Mortgage Monday: How Is Your Mortgage Rate Determined?

How Is Your Mortgage Rate Determined?

The most important part of obtaining a mortgage is getting the best interest rate possible. For most home owners this means securing the lowest, fixed-interest rate available.

Many home owners rely on their bank or mortgage lender to get them the best rate. Most do this without researching mortgage rates or lenders. Before you sign for that mortgage do some research into interest rates and understand how interest rates move and why. A change in rate of a mere .125% to .25% could mean a savings of thousands of dollars each year. So isn’t it worth it to know why rates move? Wouldn’t it be wonderful if you could see a lower rate coming before it changed?
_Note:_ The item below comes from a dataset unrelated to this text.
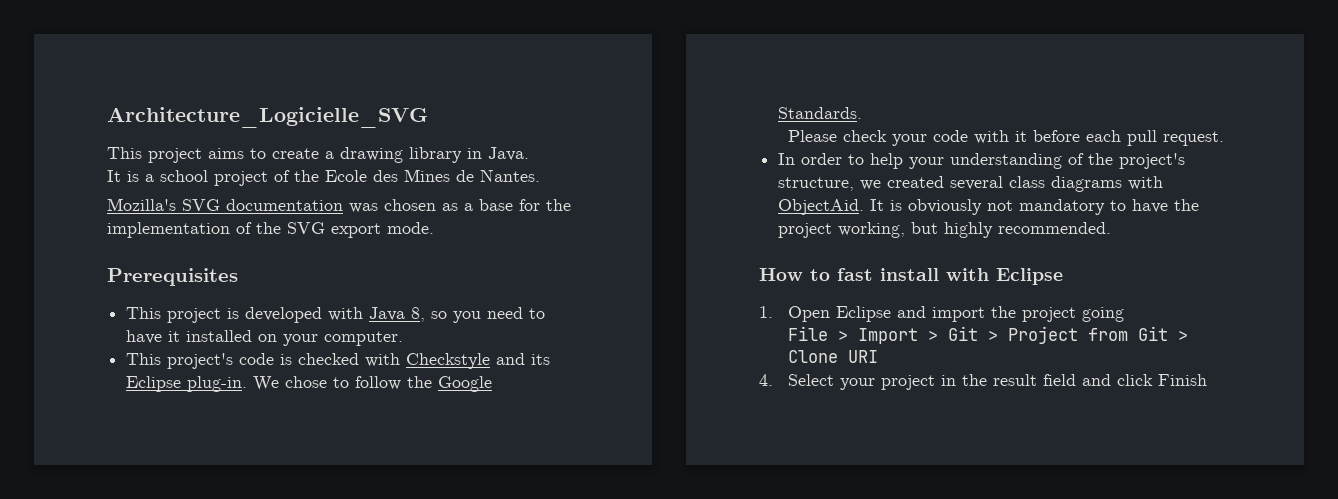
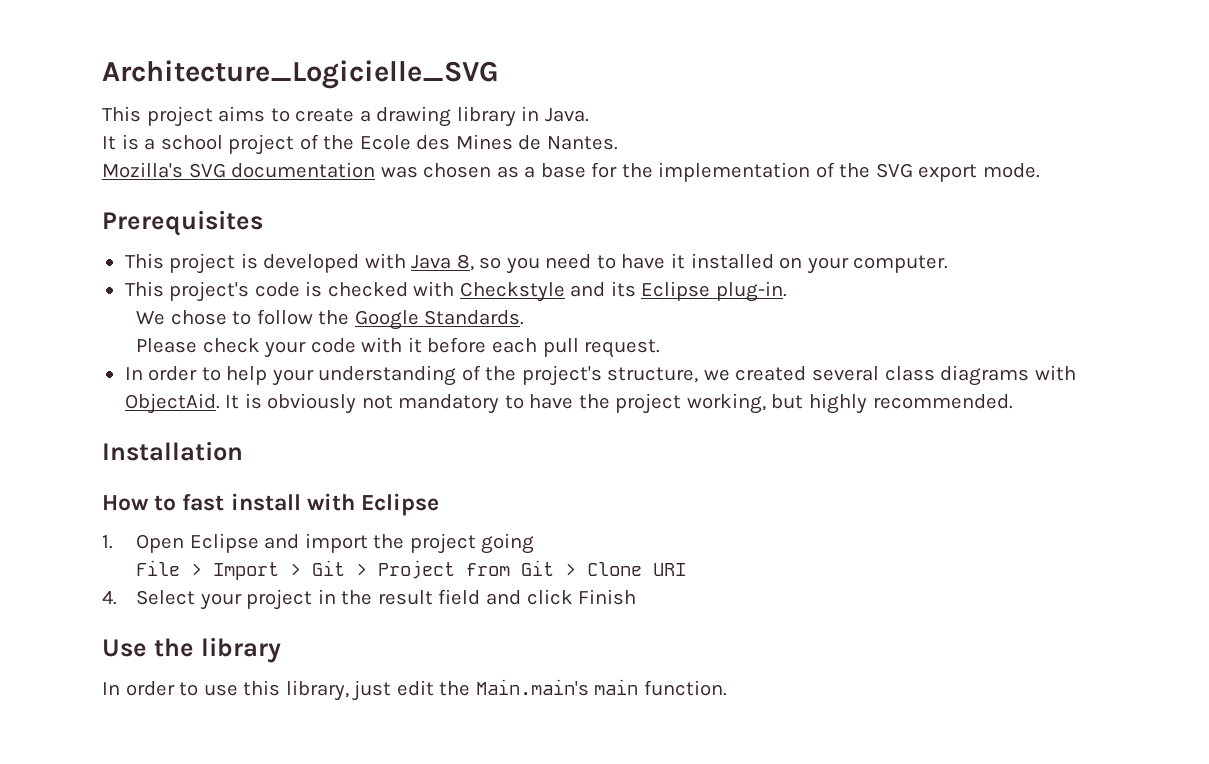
(248, 384) none -> (787, 291) //
(1112, 228) none -> [102,441,243,461] // Installation
(1207, 380) none -> [102,637,281,663] [102,679,727,701] // Use the library // In order to use this library, just edit the Main.main's main function.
By watching the 10-year Treasury Bond market you will be watching the best indicator of whether the interest rate on your new mortgage will go up or down. Why? Most mortgages are packaged as 30-year products, but the average mortgage is paid off or refinanced with in 10 years. So the 10-year bond market is a good indicator to measure interest rate changes.

So how will you know if rates are going up or down? When bond rates go up, interest rates go up as well. When the bond rate goes down, so will interest rates. By watching the bond market you will get educated on the best measure of interest rate rise and fall, and will be prepared to “lock” in your rate at a good rate for you.